*About this task*
Your answer must be the lines from the start of the records through the line with "Forgot MPIN | # Manual Workflows: 31 -> 11", exactly as written, without the pictures.

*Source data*
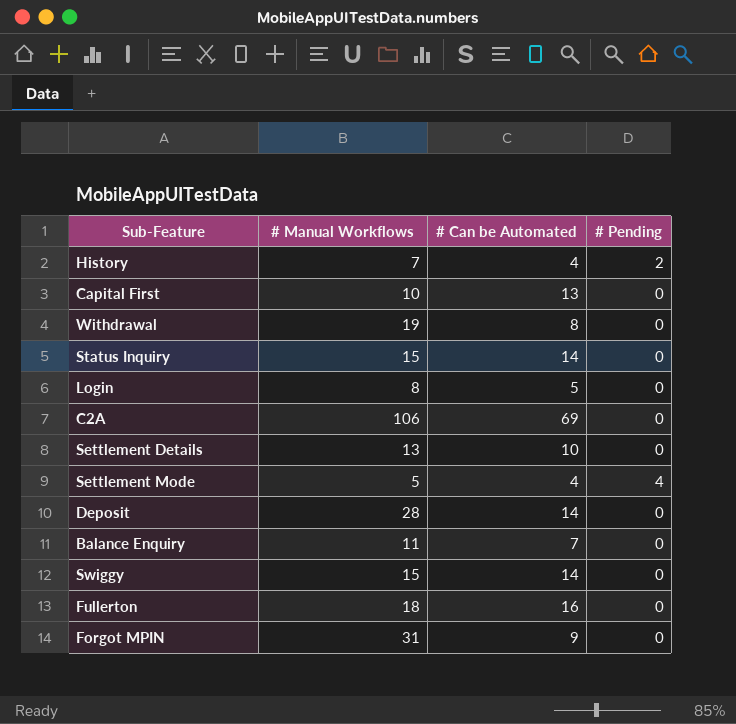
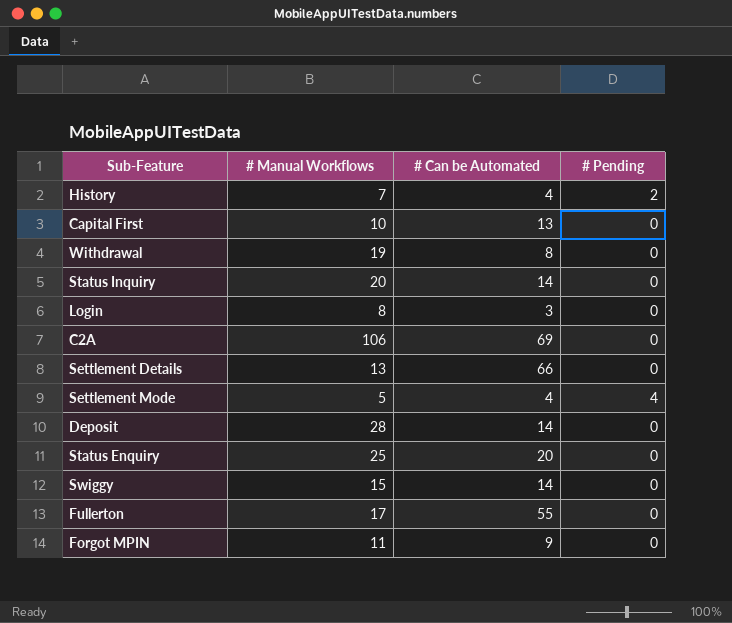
row Balance Enquiry: 11 | 7 | 0 -> none
Status Inquiry | # Manual Workflows: 15 -> 20
Login | # Can be Automated: 5 -> 3
Settlement Details | # Can be Automated: 10 -> 66
row Status Enquiry: none -> 25 | 20 | 0
Fullerton | # Manual Workflows: 18 -> 17
Fullerton | # Can be Automated: 16 -> 55
Forgot MPIN | # Manual Workflows: 31 -> 11

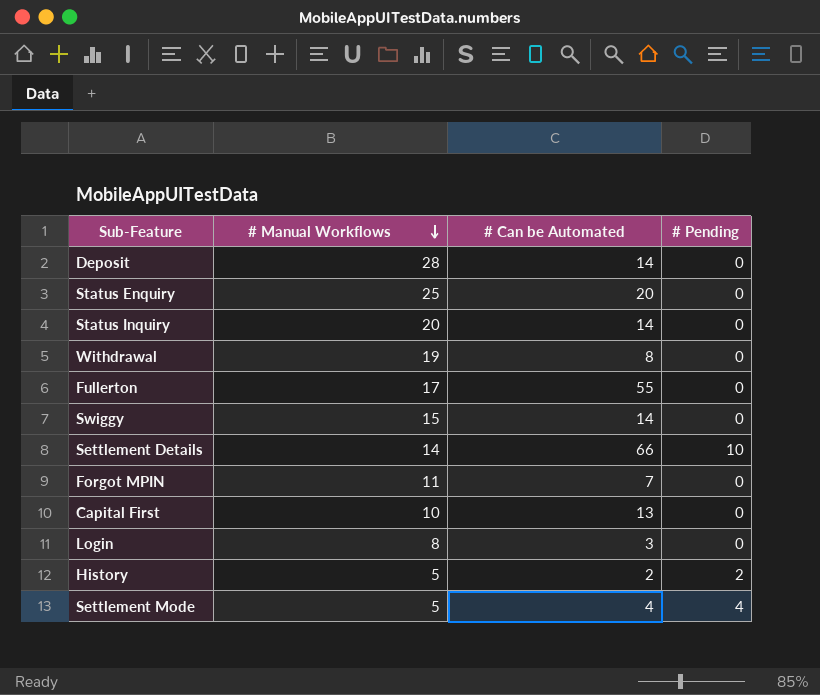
row order: none -> # Manual Workflows descending
row C2A: 106 | 69 | 0 -> none
Settlement Details | # Manual Workflows: 13 -> 14
Settlement Details | # Pending: 0 -> 10
Forgot MPIN | # Can be Automated: 9 -> 7
History | # Manual Workflows: 7 -> 5
History | # Can be Automated: 4 -> 2

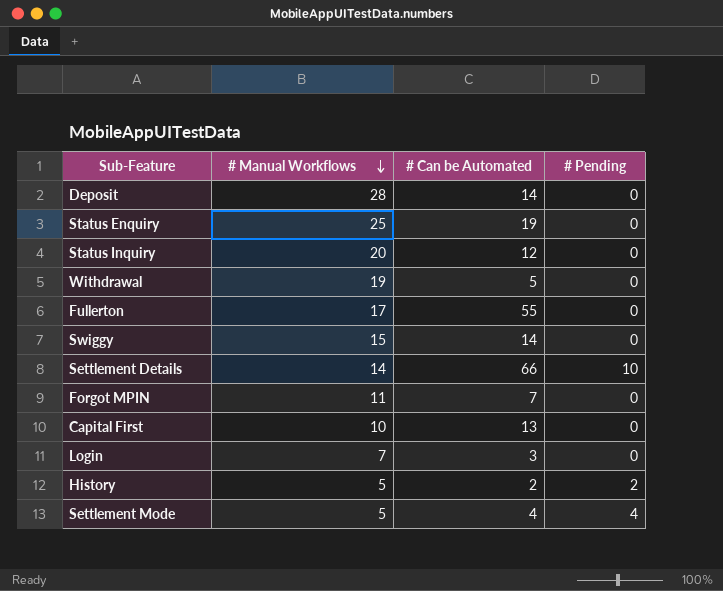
Status Enquiry | # Can be Automated: 20 -> 19
Status Inquiry | # Can be Automated: 14 -> 12
Withdrawal | # Can be Automated: 8 -> 5
Login | # Manual Workflows: 8 -> 7

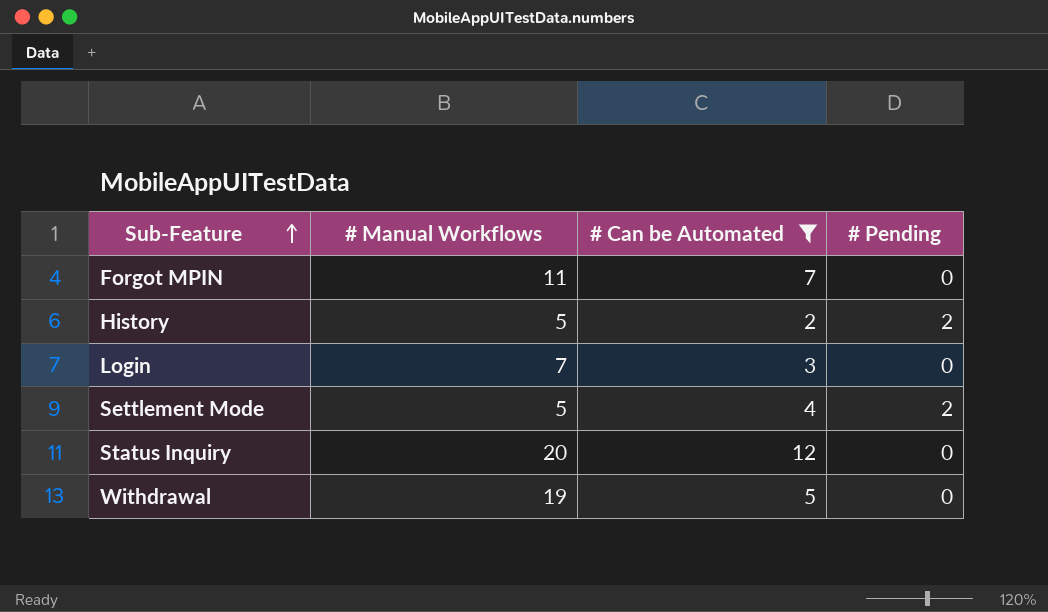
filter: none -> # Can be Automated <= 12
row order: # Manual Workflows descending -> Sub-Feature ascending
Settlement Mode | # Pending: 4 -> 2

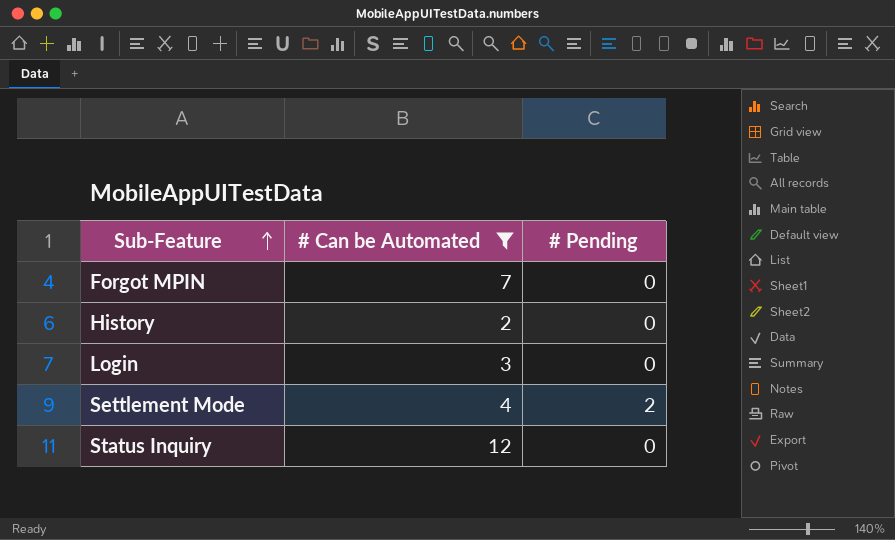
column # Manual Workflows | position: 2 -> none
row Withdrawal: 19 | 5 | 0 -> none
History | # Pending: 2 -> 0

*Result of this exercise*
row Balance Enquiry: 11 | 7 | 0 -> none
Status Inquiry | # Manual Workflows: 15 -> 20
Login | # Can be Automated: 5 -> 3
Settlement Details | # Can be Automated: 10 -> 66
row Status Enquiry: none -> 25 | 20 | 0
Fullerton | # Manual Workflows: 18 -> 17
Fullerton | # Can be Automated: 16 -> 55
Forgot MPIN | # Manual Workflows: 31 -> 11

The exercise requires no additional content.